The word "read" marks the lines to report; pull each of them from the listing.

------------------------------------------------------------------------

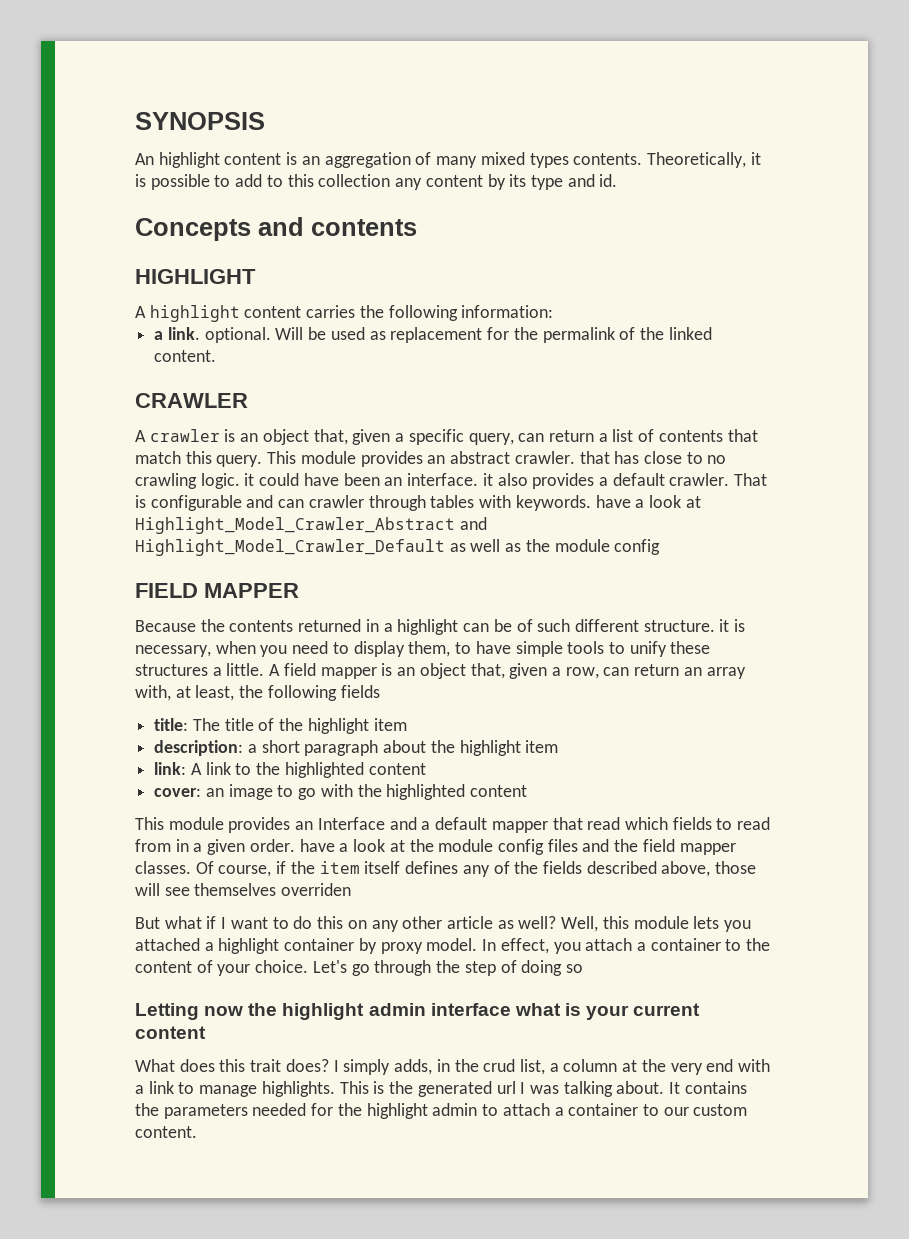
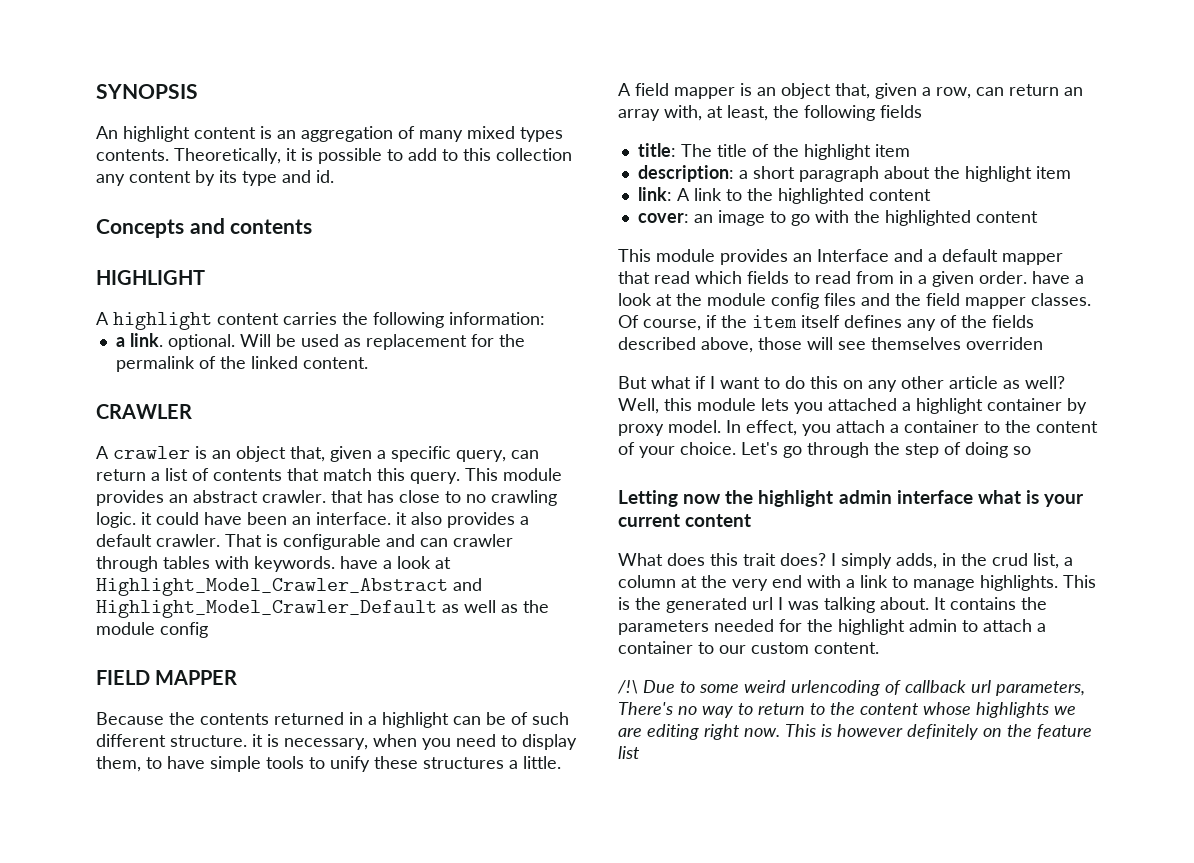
(197, 1132) none -> [617,680,1085,696] [618,702,1076,718] [618,724,1092,740] [618,746,640,759] // /!\ Due to some weird urlencoding of callback url parameters, There's no way to return to the content whose highlights we are editing right now. This is however definitely on the feature list

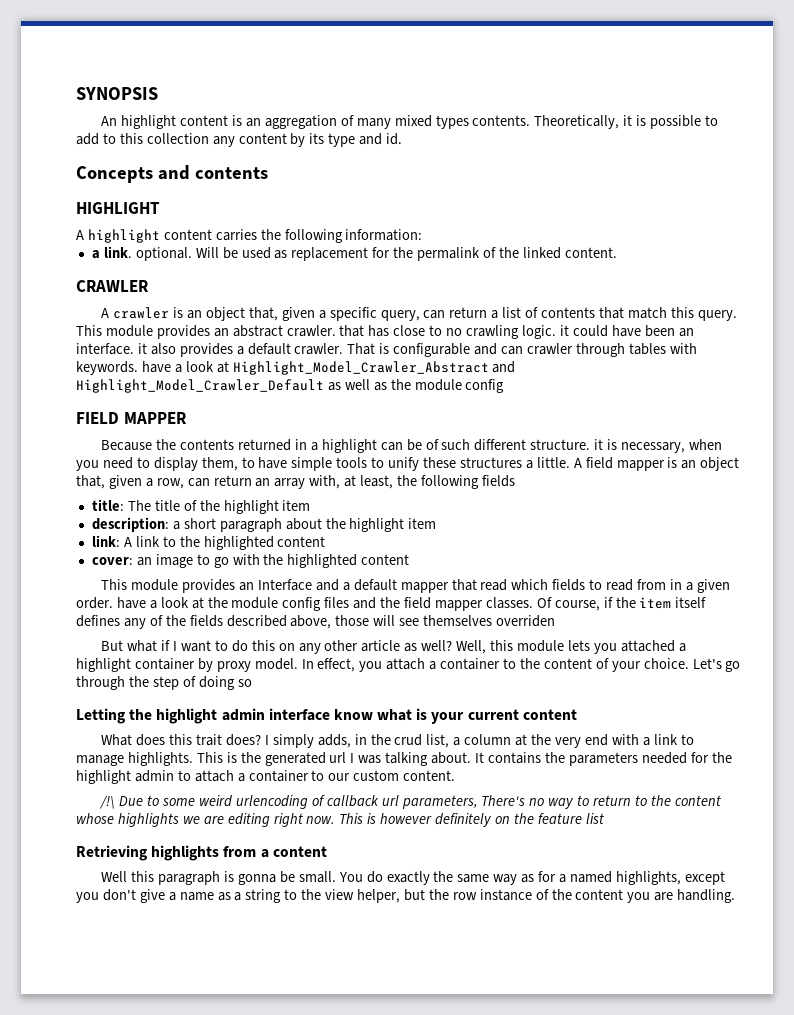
[683,494,722,504] now -> (126, 716) none
(973, 497) none -> [333,709,373,720] know
(640, 752) none -> [76,845,327,861] [101,871,725,885] [76,889,736,903] // Retrieving highlights from a content // Well this paragraph is gonna be small. You do exactly the same way as for a named highlights, except you don't give a name as a string to the view helper, but the row instance of the content you are handling.

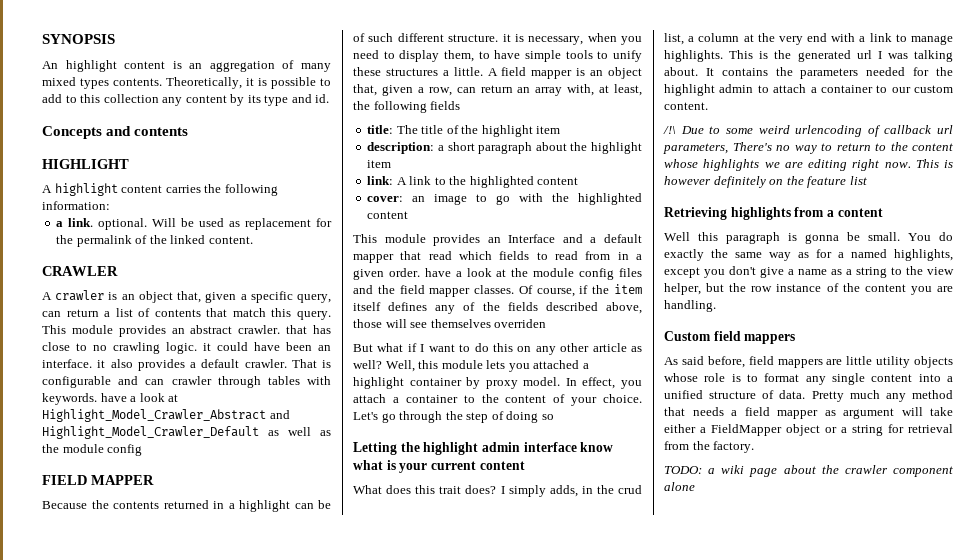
(736, 896) none -> [664,331,796,344] [664,356,953,368] [664,373,953,385] [664,390,953,402] [664,407,953,419] [664,424,953,436] [664,441,755,453] [664,465,953,477] [664,482,695,491] // Custom field mappers // As said before, field mappers are little utility objects whose role is to format any single content into a unified structure of data. Pretty much any method that needs a field mapper as argument will take either a FieldMapper object or a string for retrieval from the factory. // TODO: a wiki page about the crawler component alone

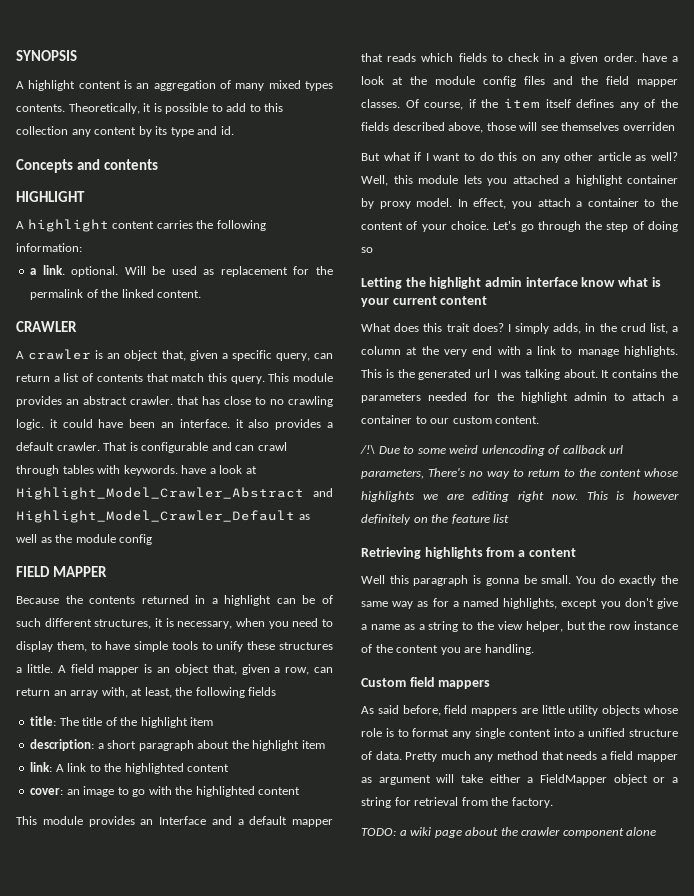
[42,61,58,69] An -> [16,81,24,89] A
[171,376,212,385] crawler -> [257,442,287,451] crawl
[448,34,499,42] structure. -> [94,619,152,629] structures,
[428,251,452,260] read -> [387,53,417,62] reads
[555,251,611,260] read from -> [507,53,539,62] check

------------------------------------------------------------------------

◆ RESULT OF THIS TASK
[428,251,452,260] read -> [387,53,417,62] reads
[555,251,611,260] read from -> [507,53,539,62] check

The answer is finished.